Brief
In the listing below, locate the lines that hold the string "relative". Copy those lines.

━━━

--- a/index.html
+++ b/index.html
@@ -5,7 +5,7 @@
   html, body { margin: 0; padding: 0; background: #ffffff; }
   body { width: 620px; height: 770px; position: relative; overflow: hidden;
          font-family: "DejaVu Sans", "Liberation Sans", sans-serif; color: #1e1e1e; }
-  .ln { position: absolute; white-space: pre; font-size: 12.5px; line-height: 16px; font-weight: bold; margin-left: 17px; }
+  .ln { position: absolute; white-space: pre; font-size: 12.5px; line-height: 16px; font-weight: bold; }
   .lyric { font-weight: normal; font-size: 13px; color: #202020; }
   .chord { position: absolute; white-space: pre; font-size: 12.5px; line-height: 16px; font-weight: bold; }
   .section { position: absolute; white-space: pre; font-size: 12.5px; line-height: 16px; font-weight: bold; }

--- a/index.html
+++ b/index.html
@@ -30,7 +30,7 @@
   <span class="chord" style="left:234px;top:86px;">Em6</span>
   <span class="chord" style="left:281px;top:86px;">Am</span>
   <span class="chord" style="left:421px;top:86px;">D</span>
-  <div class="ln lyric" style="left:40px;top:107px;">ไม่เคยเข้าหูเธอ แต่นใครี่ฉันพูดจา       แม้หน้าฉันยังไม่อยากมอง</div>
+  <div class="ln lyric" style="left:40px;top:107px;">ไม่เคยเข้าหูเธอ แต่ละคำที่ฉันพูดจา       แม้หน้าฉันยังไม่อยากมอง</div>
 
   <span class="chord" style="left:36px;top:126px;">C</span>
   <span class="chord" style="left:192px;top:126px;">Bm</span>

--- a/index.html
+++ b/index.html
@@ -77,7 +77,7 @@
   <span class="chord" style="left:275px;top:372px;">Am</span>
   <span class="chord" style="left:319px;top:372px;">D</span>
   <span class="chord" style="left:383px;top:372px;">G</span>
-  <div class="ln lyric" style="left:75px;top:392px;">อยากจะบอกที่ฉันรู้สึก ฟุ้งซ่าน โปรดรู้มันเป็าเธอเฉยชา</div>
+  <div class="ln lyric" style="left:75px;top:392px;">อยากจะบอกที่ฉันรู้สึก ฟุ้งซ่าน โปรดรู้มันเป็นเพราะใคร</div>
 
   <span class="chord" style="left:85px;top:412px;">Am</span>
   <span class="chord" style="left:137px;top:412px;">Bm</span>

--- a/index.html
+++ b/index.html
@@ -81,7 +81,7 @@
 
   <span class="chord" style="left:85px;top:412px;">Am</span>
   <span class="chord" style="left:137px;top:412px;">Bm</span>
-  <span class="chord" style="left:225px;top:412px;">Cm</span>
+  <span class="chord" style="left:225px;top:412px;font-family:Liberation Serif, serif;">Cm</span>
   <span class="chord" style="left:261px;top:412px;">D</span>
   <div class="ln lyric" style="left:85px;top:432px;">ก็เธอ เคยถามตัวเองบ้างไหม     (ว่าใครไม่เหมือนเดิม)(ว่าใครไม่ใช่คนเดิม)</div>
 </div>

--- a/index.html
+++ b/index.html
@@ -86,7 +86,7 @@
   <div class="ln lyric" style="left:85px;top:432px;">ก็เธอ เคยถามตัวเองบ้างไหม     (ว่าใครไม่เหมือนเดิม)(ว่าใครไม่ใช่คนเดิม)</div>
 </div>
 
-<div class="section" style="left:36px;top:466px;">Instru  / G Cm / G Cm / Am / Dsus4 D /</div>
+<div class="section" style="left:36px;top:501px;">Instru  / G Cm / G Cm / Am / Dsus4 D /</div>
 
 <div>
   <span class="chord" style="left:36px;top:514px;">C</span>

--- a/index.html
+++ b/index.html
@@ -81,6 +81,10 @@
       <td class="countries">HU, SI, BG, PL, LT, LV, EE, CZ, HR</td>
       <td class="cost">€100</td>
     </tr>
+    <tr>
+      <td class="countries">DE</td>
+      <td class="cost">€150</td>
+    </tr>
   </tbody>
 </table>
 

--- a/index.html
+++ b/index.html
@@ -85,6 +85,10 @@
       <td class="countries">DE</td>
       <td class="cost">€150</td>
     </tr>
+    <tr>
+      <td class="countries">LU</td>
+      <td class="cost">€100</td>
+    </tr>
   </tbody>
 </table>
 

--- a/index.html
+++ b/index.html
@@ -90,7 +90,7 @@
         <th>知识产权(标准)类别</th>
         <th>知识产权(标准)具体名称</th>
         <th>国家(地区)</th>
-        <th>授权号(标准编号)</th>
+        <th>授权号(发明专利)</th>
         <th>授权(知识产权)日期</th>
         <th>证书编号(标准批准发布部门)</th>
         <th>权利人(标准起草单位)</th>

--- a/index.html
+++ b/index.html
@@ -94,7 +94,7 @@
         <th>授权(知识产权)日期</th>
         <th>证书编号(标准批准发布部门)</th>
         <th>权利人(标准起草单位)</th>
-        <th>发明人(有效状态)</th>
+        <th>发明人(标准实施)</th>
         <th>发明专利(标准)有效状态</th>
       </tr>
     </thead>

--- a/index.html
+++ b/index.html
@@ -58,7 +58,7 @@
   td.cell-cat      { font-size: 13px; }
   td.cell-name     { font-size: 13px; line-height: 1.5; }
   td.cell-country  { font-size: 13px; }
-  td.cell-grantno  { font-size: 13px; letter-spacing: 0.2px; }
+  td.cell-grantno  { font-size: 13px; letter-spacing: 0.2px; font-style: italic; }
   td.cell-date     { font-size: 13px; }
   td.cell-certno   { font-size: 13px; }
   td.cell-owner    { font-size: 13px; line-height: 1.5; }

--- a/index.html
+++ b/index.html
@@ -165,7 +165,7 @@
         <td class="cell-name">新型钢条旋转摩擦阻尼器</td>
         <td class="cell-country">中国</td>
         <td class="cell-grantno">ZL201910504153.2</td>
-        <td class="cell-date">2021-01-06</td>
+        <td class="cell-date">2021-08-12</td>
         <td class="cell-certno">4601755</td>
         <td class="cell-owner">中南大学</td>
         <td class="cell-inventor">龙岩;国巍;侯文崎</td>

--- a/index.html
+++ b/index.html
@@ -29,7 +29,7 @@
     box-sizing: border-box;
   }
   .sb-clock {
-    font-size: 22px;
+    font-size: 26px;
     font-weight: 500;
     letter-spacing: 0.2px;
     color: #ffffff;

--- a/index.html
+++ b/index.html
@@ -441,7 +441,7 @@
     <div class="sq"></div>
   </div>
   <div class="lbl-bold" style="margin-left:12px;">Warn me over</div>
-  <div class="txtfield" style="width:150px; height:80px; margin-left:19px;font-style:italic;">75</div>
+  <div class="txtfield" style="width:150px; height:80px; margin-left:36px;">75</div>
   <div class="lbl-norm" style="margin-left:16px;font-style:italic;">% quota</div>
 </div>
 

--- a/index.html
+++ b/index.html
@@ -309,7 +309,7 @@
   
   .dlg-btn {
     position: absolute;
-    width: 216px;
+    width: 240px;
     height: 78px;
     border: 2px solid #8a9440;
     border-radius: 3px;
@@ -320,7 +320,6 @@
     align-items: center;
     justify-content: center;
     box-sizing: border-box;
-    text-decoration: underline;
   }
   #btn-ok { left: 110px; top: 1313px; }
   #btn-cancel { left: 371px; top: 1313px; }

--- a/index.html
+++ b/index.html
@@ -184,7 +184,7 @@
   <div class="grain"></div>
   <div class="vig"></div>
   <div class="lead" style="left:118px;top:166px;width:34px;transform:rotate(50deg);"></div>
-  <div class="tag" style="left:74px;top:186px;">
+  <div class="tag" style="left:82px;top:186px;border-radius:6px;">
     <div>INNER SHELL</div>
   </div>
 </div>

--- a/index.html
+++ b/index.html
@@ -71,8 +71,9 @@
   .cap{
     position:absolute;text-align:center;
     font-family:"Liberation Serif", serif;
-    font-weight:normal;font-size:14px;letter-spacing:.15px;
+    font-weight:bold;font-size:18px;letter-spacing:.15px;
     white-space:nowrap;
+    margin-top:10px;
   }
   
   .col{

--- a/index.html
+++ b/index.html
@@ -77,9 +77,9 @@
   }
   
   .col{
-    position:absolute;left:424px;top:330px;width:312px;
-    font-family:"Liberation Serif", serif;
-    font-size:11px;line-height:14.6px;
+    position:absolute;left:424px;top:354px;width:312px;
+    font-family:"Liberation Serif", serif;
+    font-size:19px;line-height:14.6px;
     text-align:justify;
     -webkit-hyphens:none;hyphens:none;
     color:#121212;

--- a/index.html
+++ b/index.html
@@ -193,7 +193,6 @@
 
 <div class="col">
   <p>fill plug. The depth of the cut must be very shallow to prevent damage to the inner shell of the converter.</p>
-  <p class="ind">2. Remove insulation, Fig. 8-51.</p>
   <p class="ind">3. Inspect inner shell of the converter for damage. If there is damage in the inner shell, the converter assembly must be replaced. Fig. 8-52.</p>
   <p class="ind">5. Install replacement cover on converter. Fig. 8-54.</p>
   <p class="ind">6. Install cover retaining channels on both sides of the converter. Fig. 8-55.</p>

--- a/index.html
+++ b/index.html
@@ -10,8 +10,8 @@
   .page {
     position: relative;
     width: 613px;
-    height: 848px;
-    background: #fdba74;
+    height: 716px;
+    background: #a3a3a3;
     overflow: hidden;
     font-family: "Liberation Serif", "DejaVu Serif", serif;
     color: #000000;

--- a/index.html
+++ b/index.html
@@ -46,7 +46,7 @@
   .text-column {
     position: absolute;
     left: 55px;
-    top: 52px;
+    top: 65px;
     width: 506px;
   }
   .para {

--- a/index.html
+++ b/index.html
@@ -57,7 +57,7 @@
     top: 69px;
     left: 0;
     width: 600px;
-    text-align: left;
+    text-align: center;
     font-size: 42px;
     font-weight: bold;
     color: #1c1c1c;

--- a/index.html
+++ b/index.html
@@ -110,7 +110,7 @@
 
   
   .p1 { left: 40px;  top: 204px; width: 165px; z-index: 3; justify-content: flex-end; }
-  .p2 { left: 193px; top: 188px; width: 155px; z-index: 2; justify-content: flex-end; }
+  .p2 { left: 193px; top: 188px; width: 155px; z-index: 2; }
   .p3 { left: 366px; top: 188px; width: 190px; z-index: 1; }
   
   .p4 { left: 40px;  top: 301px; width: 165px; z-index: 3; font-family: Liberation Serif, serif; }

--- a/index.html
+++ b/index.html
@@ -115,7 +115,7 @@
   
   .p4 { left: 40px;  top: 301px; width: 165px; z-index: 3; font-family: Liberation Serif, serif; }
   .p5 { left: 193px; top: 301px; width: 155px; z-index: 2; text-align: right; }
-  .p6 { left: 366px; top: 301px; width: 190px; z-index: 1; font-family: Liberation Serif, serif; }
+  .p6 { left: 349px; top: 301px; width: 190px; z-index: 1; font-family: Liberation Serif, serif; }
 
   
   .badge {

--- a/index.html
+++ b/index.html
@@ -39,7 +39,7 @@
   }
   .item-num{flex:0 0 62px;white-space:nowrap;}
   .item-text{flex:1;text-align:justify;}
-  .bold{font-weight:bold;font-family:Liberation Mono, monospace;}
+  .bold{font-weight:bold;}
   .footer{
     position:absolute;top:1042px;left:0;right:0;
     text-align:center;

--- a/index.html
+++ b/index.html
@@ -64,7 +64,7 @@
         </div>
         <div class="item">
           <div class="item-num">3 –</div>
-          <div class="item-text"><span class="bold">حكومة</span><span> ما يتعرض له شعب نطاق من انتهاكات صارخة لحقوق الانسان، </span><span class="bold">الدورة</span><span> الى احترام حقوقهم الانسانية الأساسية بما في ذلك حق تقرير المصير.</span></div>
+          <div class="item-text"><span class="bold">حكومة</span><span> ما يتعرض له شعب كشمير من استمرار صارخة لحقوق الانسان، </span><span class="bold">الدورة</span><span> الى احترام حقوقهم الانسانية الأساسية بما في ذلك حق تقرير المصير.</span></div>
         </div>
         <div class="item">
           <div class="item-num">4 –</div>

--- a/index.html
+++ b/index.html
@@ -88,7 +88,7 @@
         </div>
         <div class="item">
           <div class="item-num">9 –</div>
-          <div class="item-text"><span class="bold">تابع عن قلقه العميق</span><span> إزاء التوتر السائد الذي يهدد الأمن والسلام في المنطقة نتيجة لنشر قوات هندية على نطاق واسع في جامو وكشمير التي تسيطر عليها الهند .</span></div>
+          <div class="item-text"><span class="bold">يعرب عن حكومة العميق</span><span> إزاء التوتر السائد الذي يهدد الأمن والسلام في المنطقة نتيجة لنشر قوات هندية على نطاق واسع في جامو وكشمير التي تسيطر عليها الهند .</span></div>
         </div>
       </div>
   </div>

━━━

Task response
   body { width: 620px; height: 770px; position: relative; overflow: hidden;
     position: relative;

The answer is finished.